I can imagine some of those feelings were true for him. Maybe it's easier if you leave on your own terms, having accomplished what you wanted to. He was losing his career despite his best efforts to cling to it. However, he still had plans and hopes and dreams of another solo album. I lost my dreams to injury, and watched as my teammates' one shot at a national championship was a fleeting appearance in the semi finals.
Despite that I was far luckier then most. I burned out hard in my late teens and much of my collegiate career was lost to recurring back issues. It gave me some time to discover who I was and what I was independent of gymnastics. I also got a degree unrelated to athletics. I had a support system outside the sport to fall back on. Did Liam have that? Did he know what to do if he could no longer be a singer?
Many within sports don't have an answer to that. They have no grasp of what they are supposed to do post-career. In a very real sense, for the first time in their life their time is their own. All of their former friends are still attached to their sport, and so they are alone in trying to discover who they are and how to make a life. An entirely new life, because it feels like you are starting life anew as a new person.
That's terrifying and confusing. You wake up every morning having no idea what you're supposed to do. It's not all bad, of course. For a few days it even feels good. The stress and fear of failure is gone. It's so difficult waking up every morning knowing you have to be PERFECT, and even a slight mistake could be the end of your dream. You're constantly living under pressure and it never feels like you can relax or catch your breath.
Beyond that I had to re-wire my brain to understand that it’s OK for me to skip a day of workouts. Only working out four days a week for an hour is an ongoing struggle. I think most ex-athletes feel that way. Taking a day off was associated with laziness or lack of commitment. Days off are essential for recovery, though, both mentally and emotionally. I remind myself I am not who I used to be and my body isn't what it once was and that’s OK. The things that were required of me aren’t required anymore. I'm not the same person so I don't have the same requirements.
There’s a certain brutality to fleeting success. In many fields you can fail and it's no big deal. You still have time. In gymnastics, that’s it. Off of the podium, and maybe not on the team. Your entire life as you've known it to that point is over. Liam didn't have a podium, and his stage was far grander. But he'd lost his place all the same.

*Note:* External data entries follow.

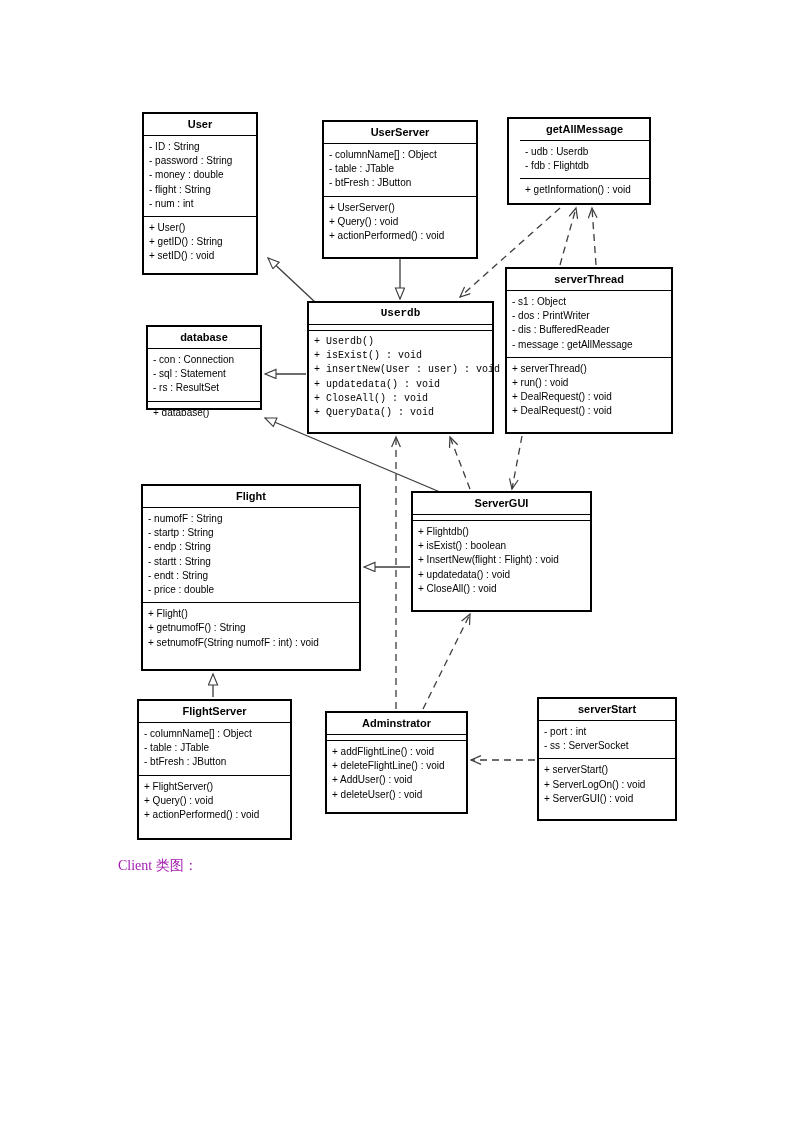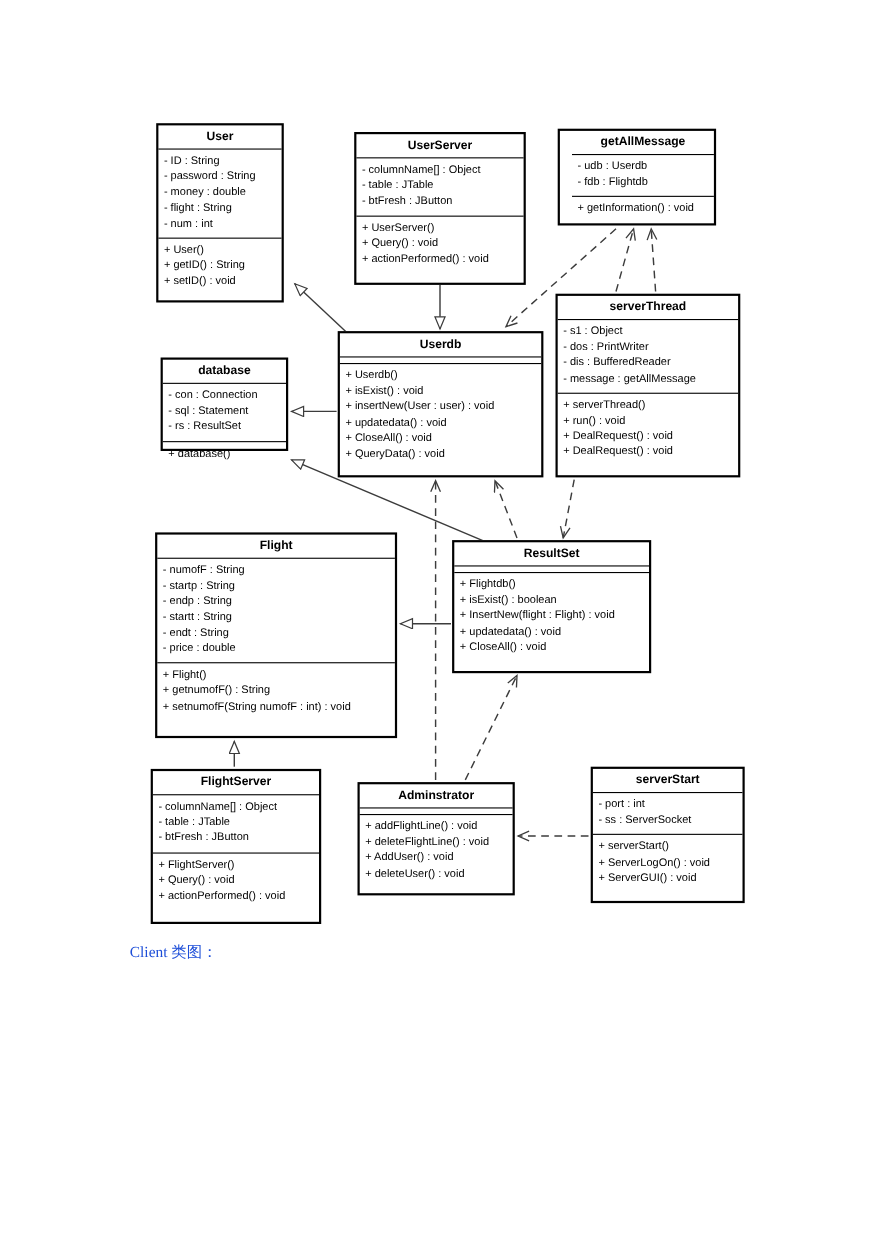--- a/index.html
+++ b/index.html
@@ -141,7 +141,7 @@
           <div class="uml-item">+ getInformation() : void</div>
         </div>
       </div>
-      <div class="uml-class" style="left: 307px; top: 301px; width: 187px; height: 133px;">
+      <div class="uml-class" style="left: 307px; top: 301px; width: 187px; height: 133px; font-family: Liberation Mono, monospace;">
         <div class="uml-name">Userdb</div>
         <div class="uml-compartment empty"></div>
         <div class="uml-compartment">

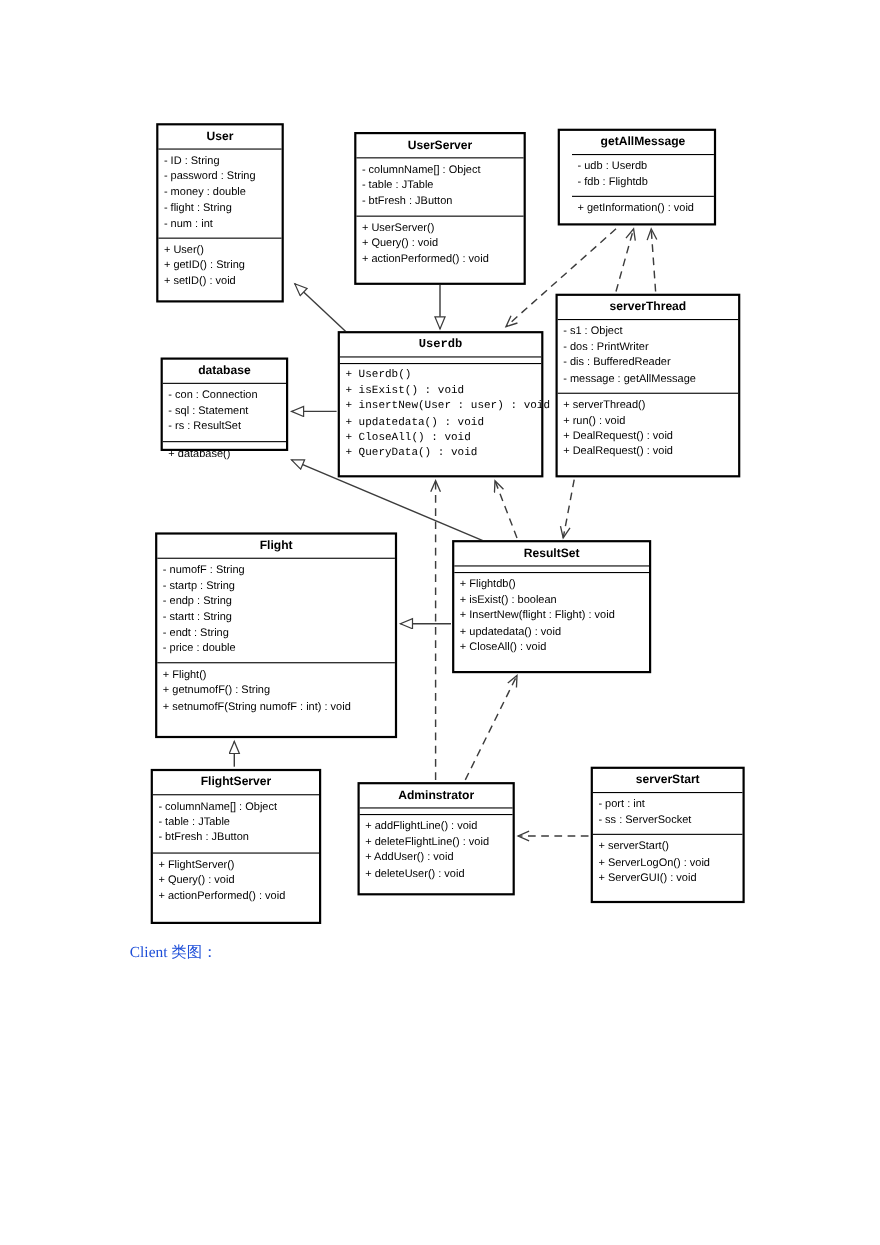--- a/index.html
+++ b/index.html
@@ -196,7 +196,7 @@
         </div>
       </div>
       <div class="uml-class" style="left: 411px; top: 491px; width: 181px; height: 121px;">
-        <div class="uml-name">ResultSet</div>
+        <div class="uml-name">ServerGUI</div>
         <div class="uml-compartment empty"></div>
         <div class="uml-compartment">
           <div class="uml-item">+ Flightdb()</div>

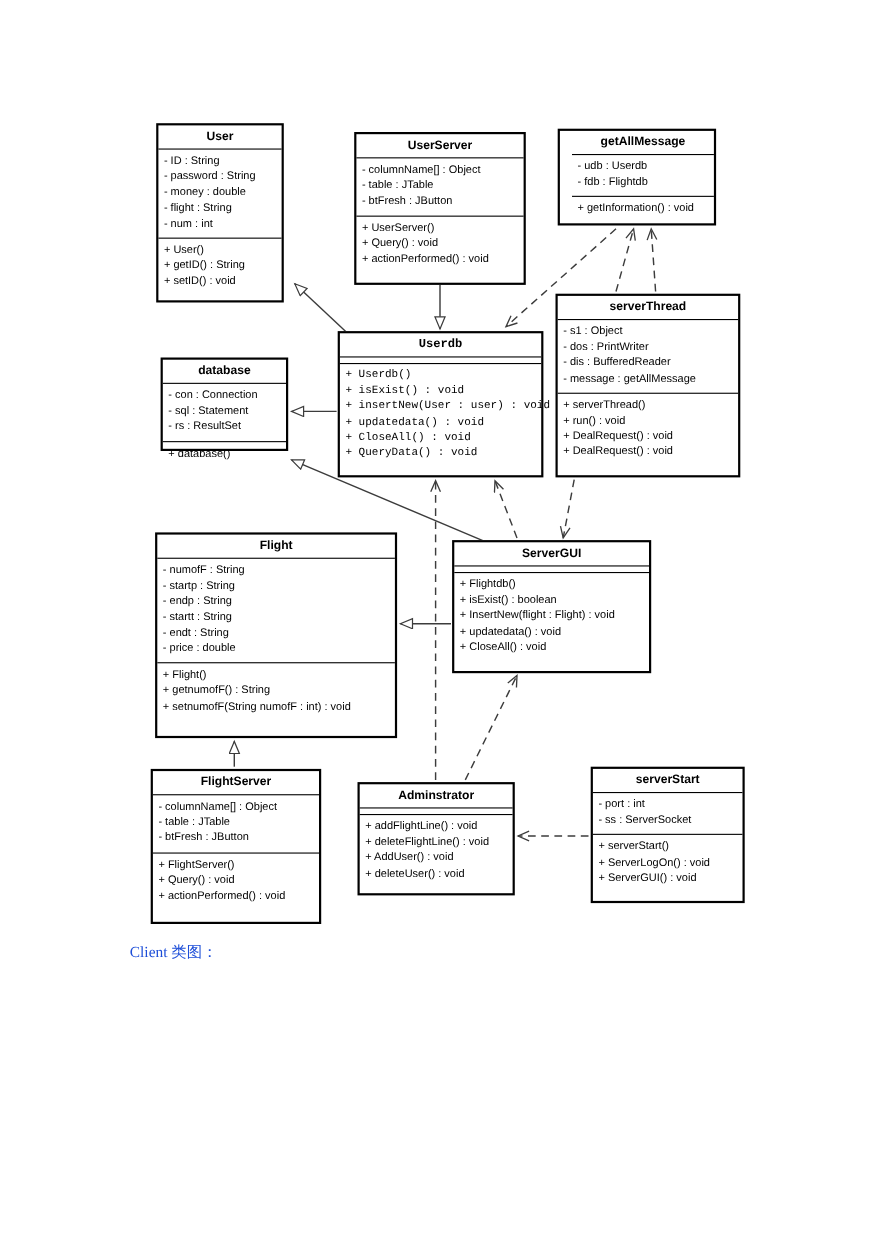--- a/index.html
+++ b/index.html
@@ -65,7 +65,7 @@
     position: absolute;
     font-family: "Liberation Serif", serif;
     font-size: 14px;
-    color: #1d4ed8;
+    color: #a21caf;
     white-space: nowrap;
     z-index: 6;
   }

I know of a former Olympian who passed to suicide a few months ago. It passed the media unmentioned, when just five years ago it would have been breathlessly reported. He was no longer making headlines, so no one cared. I remember a young girl I trained with for over four years, a gifted athlete with her entire life ahead of her. She's no longer with us. They never learned how to live independent of their sport. I wish the media noted not just Liam's death, but others like him who pass too often, unmentioned and forgotten. There are options out there to help them, psychologists who specialize in these situations. Help people like Liam probably needed.